Thirteen states currently give advisory commissions primary authority in drawing district lines although specific procedures vary by state. Maine, New York, and Vermont use independent commissions in an advisory capacity but final decisions rest with the legislature. Five states (Connecticut, Illinois, Mississippi, Oklahoma, and Texas) use independent commissions as back-ups if the legislature fails to meet certain deadlines. Iowa relies on non-partisan legislative staff but does not permit them the use of political or election data. With regard to Congressional districts, Indiana employs a “fallback” commission if the legislature is unsuccessful in passing a congressional plan. The Commission consists of the Speaker of the Indiana House, the President Pro Tem of the Indiana Senate, the Chair of the Elections Committee of the Indiana Senate, the Chair of the Elections and Apportionment Committee of the Indiana House, and a gubernatorial appointment.
Studies show that, except in few instances, independent redistricting commissions fail to promote more competitive elections as some advocates claim. Instead, the evidence regarding lopsided partisan majorities in many statehouses points to geographical clustering of partisans of one or another party, making it difficult to apportion voters without violating political boundaries. Still, independent commissions may have the effect of instilling greater confidence in the electoral process. In a state like Indiana where all but one Congressional district in 2014 was won by a margin of victory of 20 percent or greater and almost a quarter of General Assembly elections were uncontested, voter confidence may be a significant factor in considering whether or not to adopt an independent commission for of redistricting.

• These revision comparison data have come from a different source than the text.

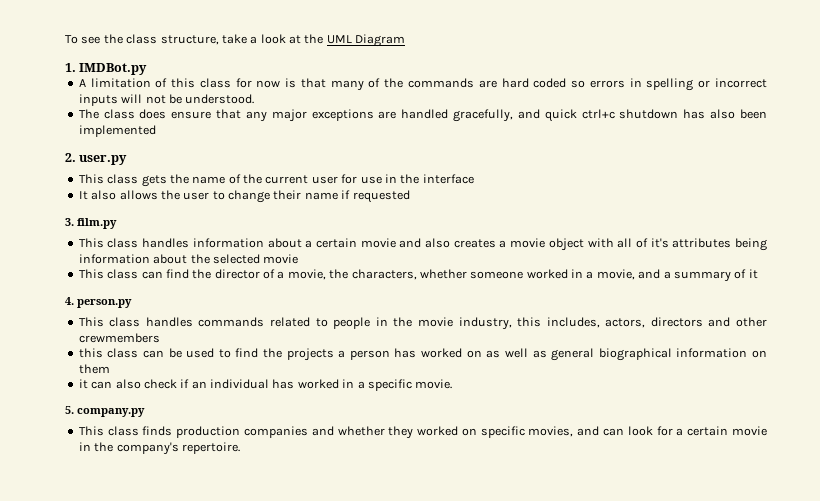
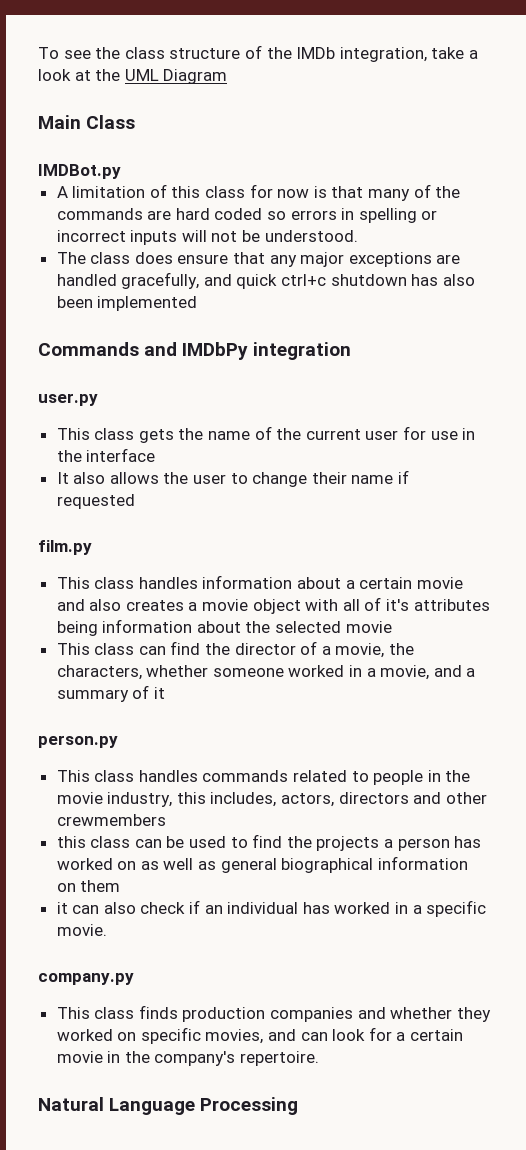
[160,35,219,45] structure, -> [169,45,427,62] structure of the IMDb integration,
[65,63,76,72] 1. -> [38,115,136,129] Main Class //
[65,153,76,162] 2. -> [38,342,352,360] Commands and IMDbPy integration //
[65,218,74,226] 3. -> (135, 501) none
[65,297,74,305] 4. -> (165, 693) none
[65,406,74,414] 5. -> (107, 930) none
(240, 448) none -> [38,1097,299,1115] // Natural Language Processing

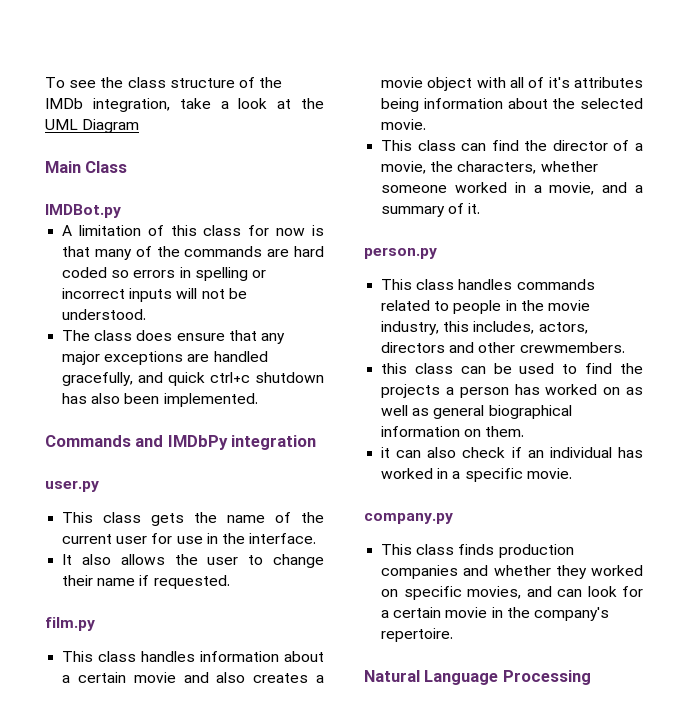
[97,296,198,311] implemented -> [163,393,258,407] implemented.
[86,448,156,462] interface -> [249,533,317,544] interface.
[56,494,135,509] requested -> [153,575,230,589] requested.
[345,621,392,633] movie -> [381,119,427,130] movie.
[153,687,165,699] it -> [468,203,481,214] it.
[56,814,166,826] crewmembers -> [519,342,625,353] crewmembers.
[80,880,121,892] them -> [485,426,525,437] them.

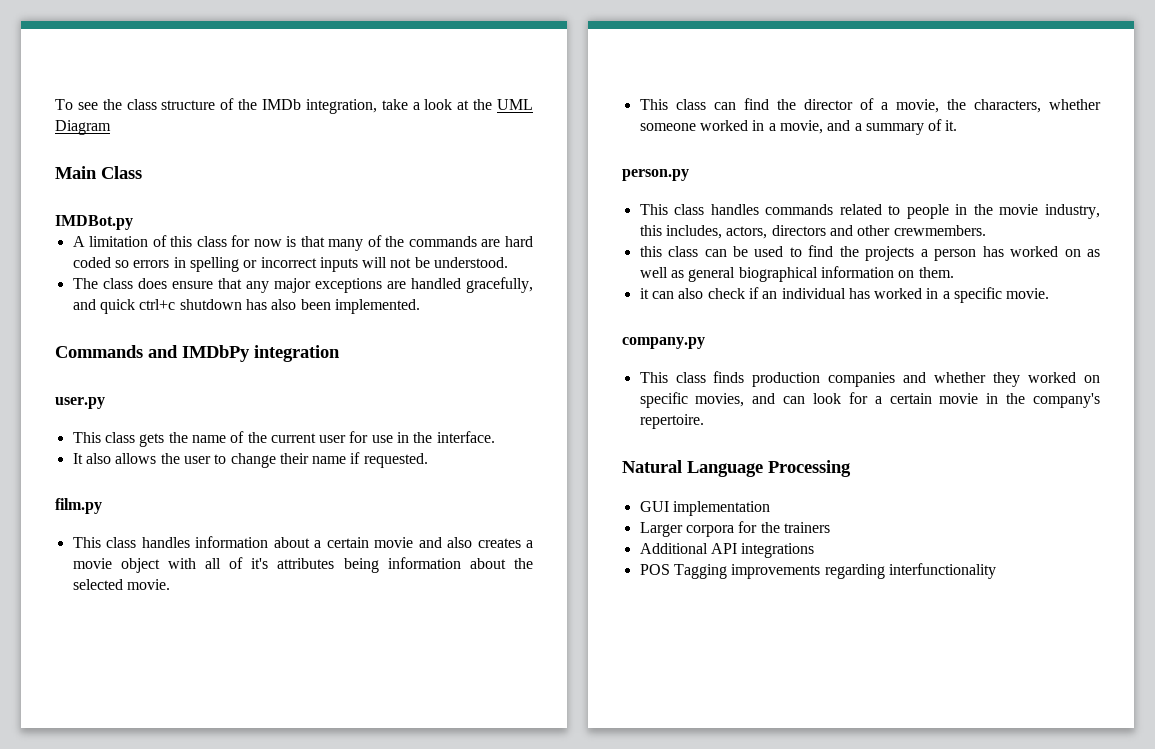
(591, 677) none -> [639,501,770,516] [639,521,830,537] [639,543,815,558] [639,563,996,579] // GUI implementation // Larger corpora for the trainers // Additional API integrations // POS Tagging improvements regarding interfunctionality

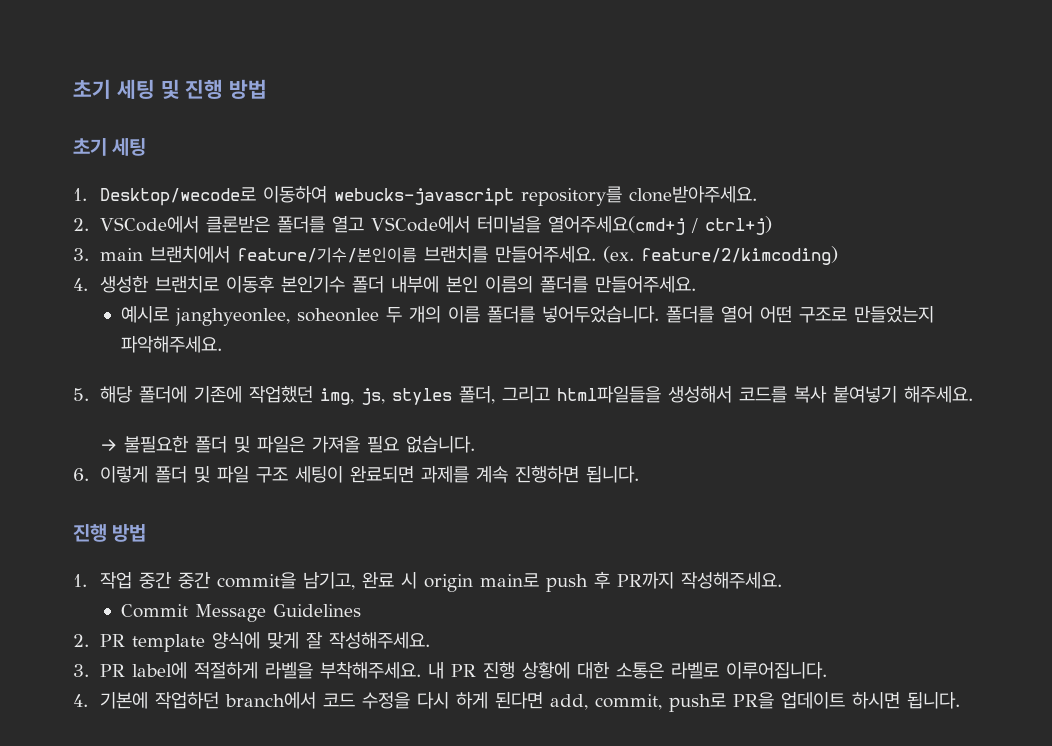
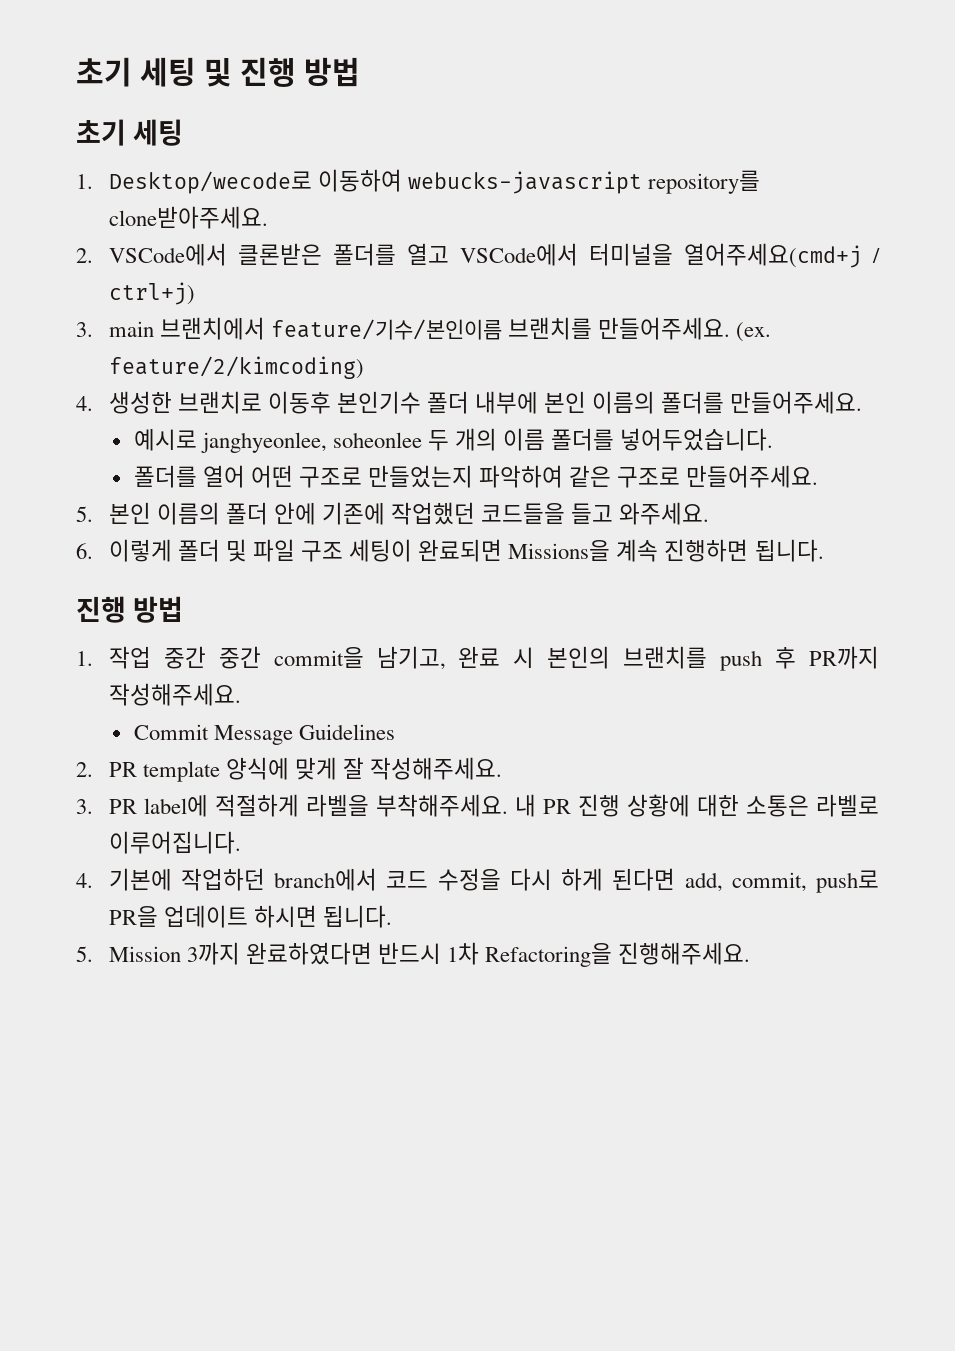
(659, 314) none -> (774, 439) //
[120,336,222,353] [73,386,974,405] [100,436,476,453] 파악해주세요. // 5. 해당 폴더에 기존에 작업했던 img, js, styles 폴더, 그리고 html파일들을 생성해서 코드를 복사 붙여넣기 해주세요. // → 불필요한 폴더 및 파일은 가져올 필요 없습니다. -> [478,465,819,488] [76,502,710,525] 파악하여 같은 구조로 만들어주세요. // 5. 본인 이름의 폴더 안에 기존에 작업했던 코드들을 들고 와주세요.
[421,466,470,483] 과제를 -> [508,540,611,561] Missions을
[424,573,540,592] origin main로 -> [547,646,708,669] 본인의 브랜치를
(961, 700) none -> [76,942,751,967] // 5. Mission 3까지 완료하였다면 반드시 1차 Refactoring을 진행해주세요.

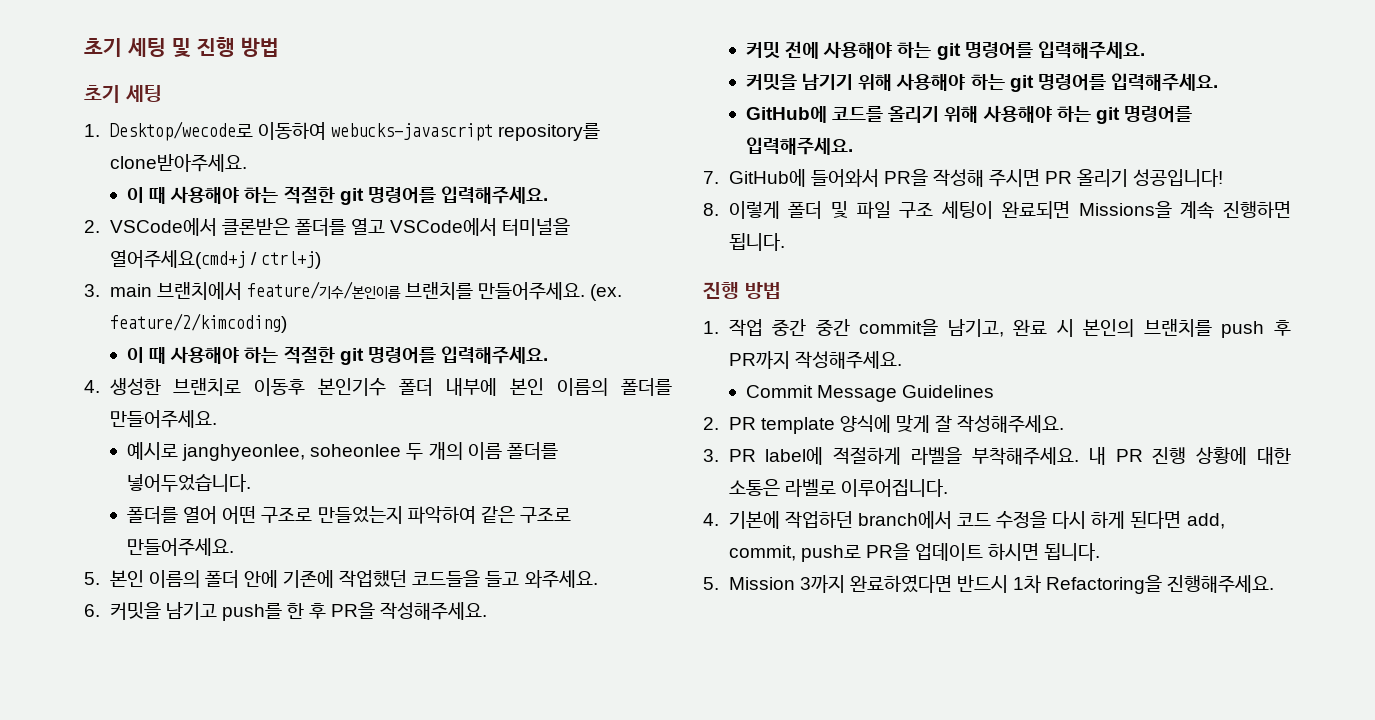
(268, 217) none -> [127,186,548,205] // 이 때 사용해야 하는 적절한 git 명령어를 입력해주세요.
(364, 367) none -> [127,346,548,365] // 이 때 사용해야 하는 적절한 git 명령어를 입력해주세요.
(93, 551) none -> [109,602,488,621] [746,41,1145,60] [746,73,1218,92] [746,105,1192,124] [746,137,854,155] [703,169,1224,187] [703,203,719,216] 커밋을 남기고 push를 한 후 PR을 작성해주세요. // 커밋 전에 사용해야 하는 git 명령어를 입력해주세요. // 커밋을 남기기 위해 사용해야 하는 git 명령어를 입력해주세요. // GitHub에 코드를 올리기 위해 사용해야 하는 git 명령어를 입력해주세요. // 7. GitHub에 들어와서 PR을 작성해 주시면 PR 올리기 성공입니다! // 8.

Several legislative study committees investigating changes in the redistricting process have been convened in recent years including one this summer chaired by Senator Brandt Hershman (R-District 7). Despite Indiana’s lack of constitutional authority authorizing an Arizona-like referendum to consider adopting an independent commission, some of the models described above provide alternatives to the current process that the Hershman Committee might want to examine. However, they are under little pressure from Hoosiers residents to do so.